Another bill we’ve worked on for years, incorporated in this one, requires regulations to create small house nursing homes which serve 14 or fewer residents in more home-like environments and more safety from disease and more dignity.
Yet another bill incorporated here is the LGBTQ bill of rights for nursing home residents, banning discrimination and requiring training of staff. And this came out of the work of the LGBTQ aging commission.
Another important bill incorporated here addresses special needs pooled trusts. People with disabilities under 65 can transfer their resources to a trust to reduce their assets so they can qualify for MassHealth. That money can be used for needs like home care, home adaptations, personal items, assisted living expenses. For 30 years, until this spring, MassHealth allowed seniors with disabilities to establish and use pooled trusts, and we need to restore that option. It’s important to notice that any unexpended money from these trusts is sent back to MassHealth when the person dies.
There’s a new requirement in the bill that insurers must approve or deny prior authorization for transfer of patients from hospitals to nursing homes within one business day. This will prevent the common experience of patients being stuck in hospitals waiting for insurance approval.
Finally, the bill limits estate recovery from Medicaid and common health recipients to the limits the federal government requires. This will prevent family members from losing their homes where they had cared for their disabled relatives, and prevent generational impoverishment.

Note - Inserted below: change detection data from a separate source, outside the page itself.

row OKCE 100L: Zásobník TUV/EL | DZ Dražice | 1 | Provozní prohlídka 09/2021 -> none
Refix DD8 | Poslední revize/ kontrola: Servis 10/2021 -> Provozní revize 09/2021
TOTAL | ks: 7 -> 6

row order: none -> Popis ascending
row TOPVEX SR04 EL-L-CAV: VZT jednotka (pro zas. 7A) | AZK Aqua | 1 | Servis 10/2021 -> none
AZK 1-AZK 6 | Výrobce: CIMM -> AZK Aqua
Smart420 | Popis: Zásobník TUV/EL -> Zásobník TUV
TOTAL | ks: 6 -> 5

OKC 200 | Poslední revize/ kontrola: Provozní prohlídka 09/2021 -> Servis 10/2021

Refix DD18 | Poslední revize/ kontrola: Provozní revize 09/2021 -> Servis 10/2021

The bill also creates task forces and studies to inform our next steps, that include task forces to examine issues like hospital throughput, long term care eligibility, rest homes, CCRCs, and further LR reforms.

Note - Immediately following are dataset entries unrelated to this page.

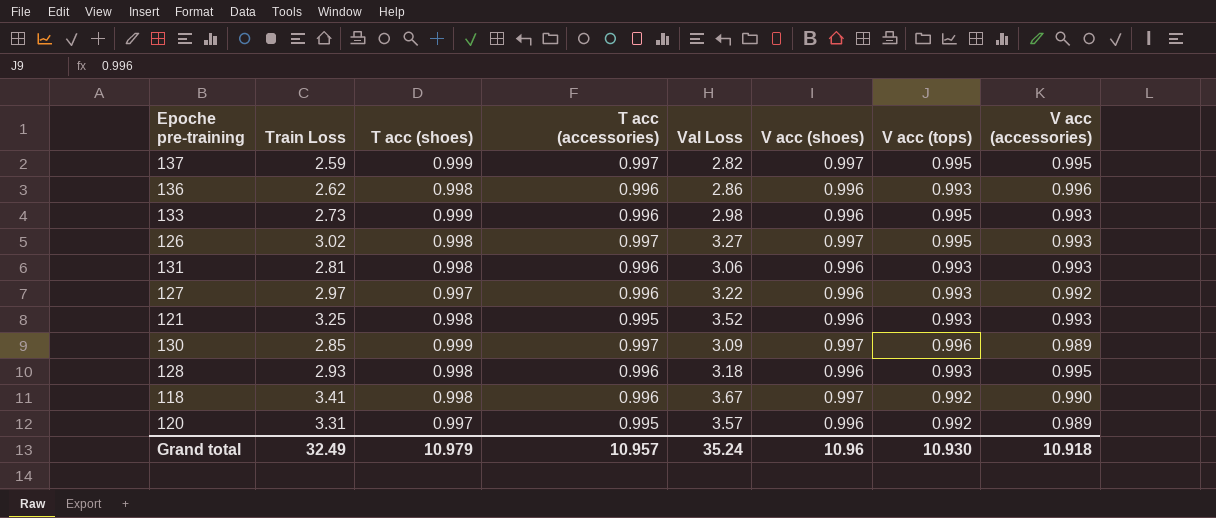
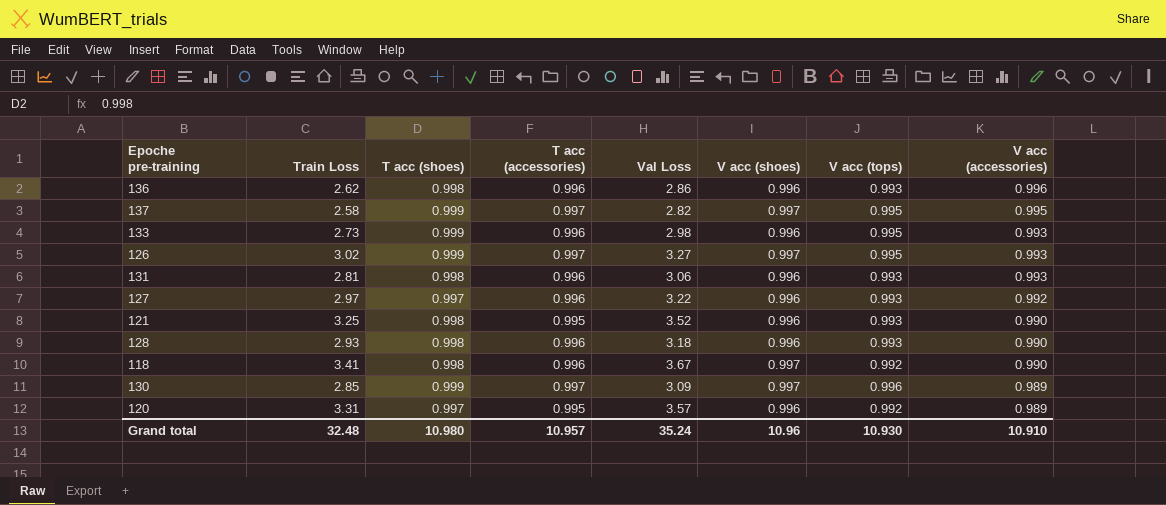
row order: none -> V acc (accessories) descending
137 | Train Loss: 2.59 -> 2.58
126 | T acc (shoes): 0.998 -> 0.999
121 | V acc (accessories): 0.993 -> 0.990
128 | V acc (accessories): 0.995 -> 0.990
Grand total | Train Loss: 32.49 -> 32.48
Grand total | T acc (shoes): 10.979 -> 10.980
Grand total | V acc (accessories): 10.918 -> 10.910

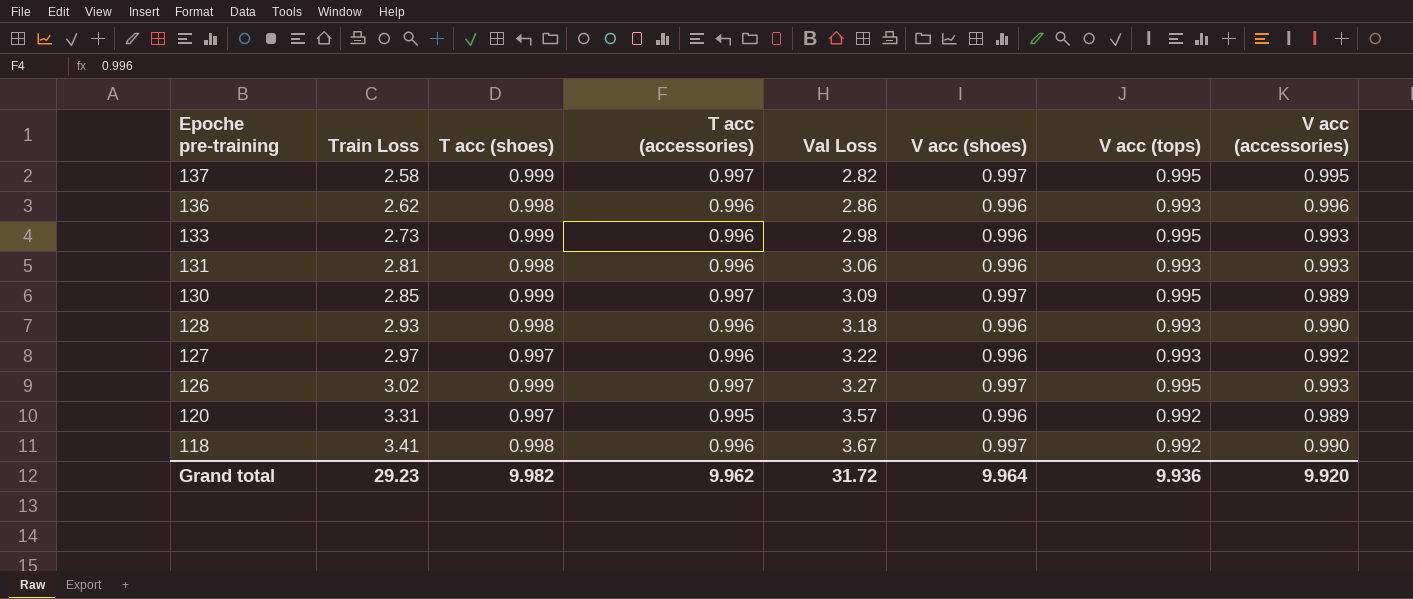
row order: V acc (accessories) descending -> Epoche pre-training descending
row 121: 3.25 | 0.998 | 0.995 | 3.52 | 0.996 | 0.993 | 0.990 -> none
130 | V acc (tops): 0.996 -> 0.995
Grand total | Train Loss: 32.48 -> 29.23
Grand total | T acc (shoes): 10.980 -> 9.982
Grand total | T acc (accessories): 10.957 -> 9.962
Grand total | Val Loss: 35.24 -> 31.72
Grand total | V acc (shoes): 10.96 -> 9.964
Grand total | V acc (tops): 10.930 -> 9.936
Grand total | V acc (accessories): 10.910 -> 9.920

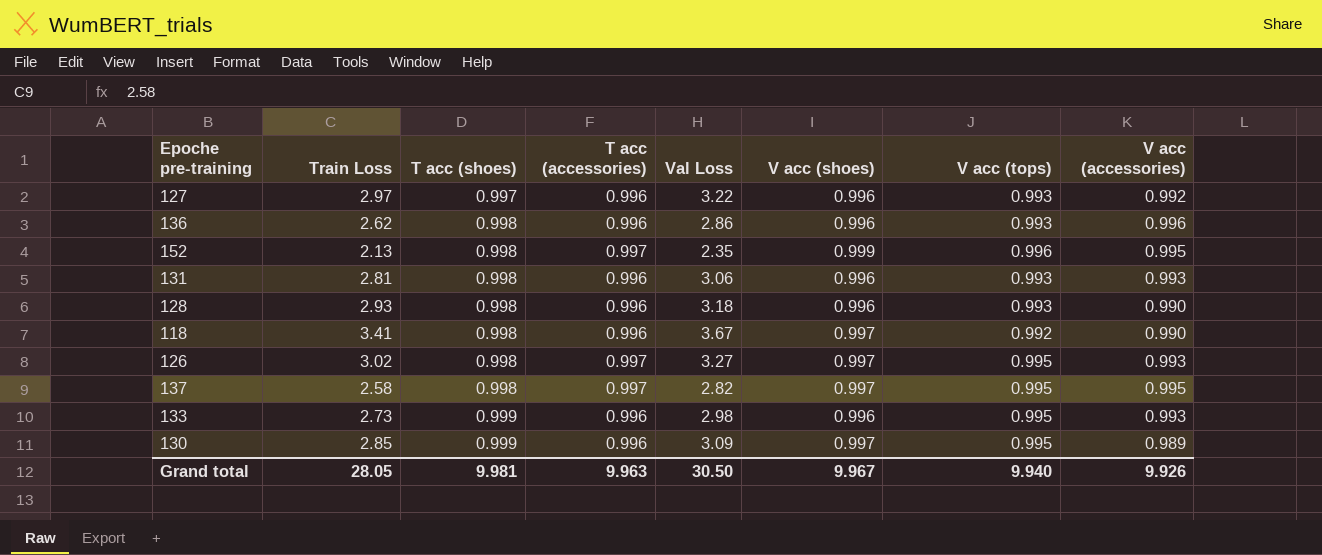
row order: Epoche pre-training descending -> T acc (shoes) ascending
row 120: 3.31 | 0.997 | 0.995 | 3.57 | 0.996 | 0.992 | 0.989 -> none
row 152: none -> 2.13 | 0.998 | 0.997 | 2.35 | 0.999 | 0.996 | 0.995
126 | T acc (shoes): 0.999 -> 0.998
137 | T acc (shoes): 0.999 -> 0.998
130 | T acc (accessories): 0.997 -> 0.996
Grand total | Train Loss: 29.23 -> 28.05
Grand total | T acc (shoes): 9.982 -> 9.981
Grand total | T acc (accessories): 9.962 -> 9.963
Grand total | Val Loss: 31.72 -> 30.50
Grand total | V acc (shoes): 9.964 -> 9.967
Grand total | V acc (tops): 9.936 -> 9.940
Grand total | V acc (accessories): 9.920 -> 9.926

We need to strengthen all the pieces of the entire continuum, from home care to adult day health to rest homes to assisted living to nursing homes, and we need to continue to address the workforce crisis. This is incredibly important, comprehensive and long-needed legislation.
But there’s much that remains. I hope the House passes, and we take up, the home care licensure bill. We need to make permanent the provision for holding beds for nursing home residents who leave for medical care, instead of making it depend on annual budgets. We need to increase the personal needs allowance, which has not been raised for over 30 years. We need to make sure DPH has the resources and the will to use the tools we are giving them to ensure quality care.
And finally, it’s important to restore the Elder Affairs secretary to the Cabinet. The Elder Affairs secretary is now the only secretary not in the Cabinet, and that role needs to have the recognition and the responsibility to bring the intersecting needs of older adults into all discussions.
Today is a wonderful and long-needed step forward, and I want to thank everyone involved and hope and expect it will be enacted today.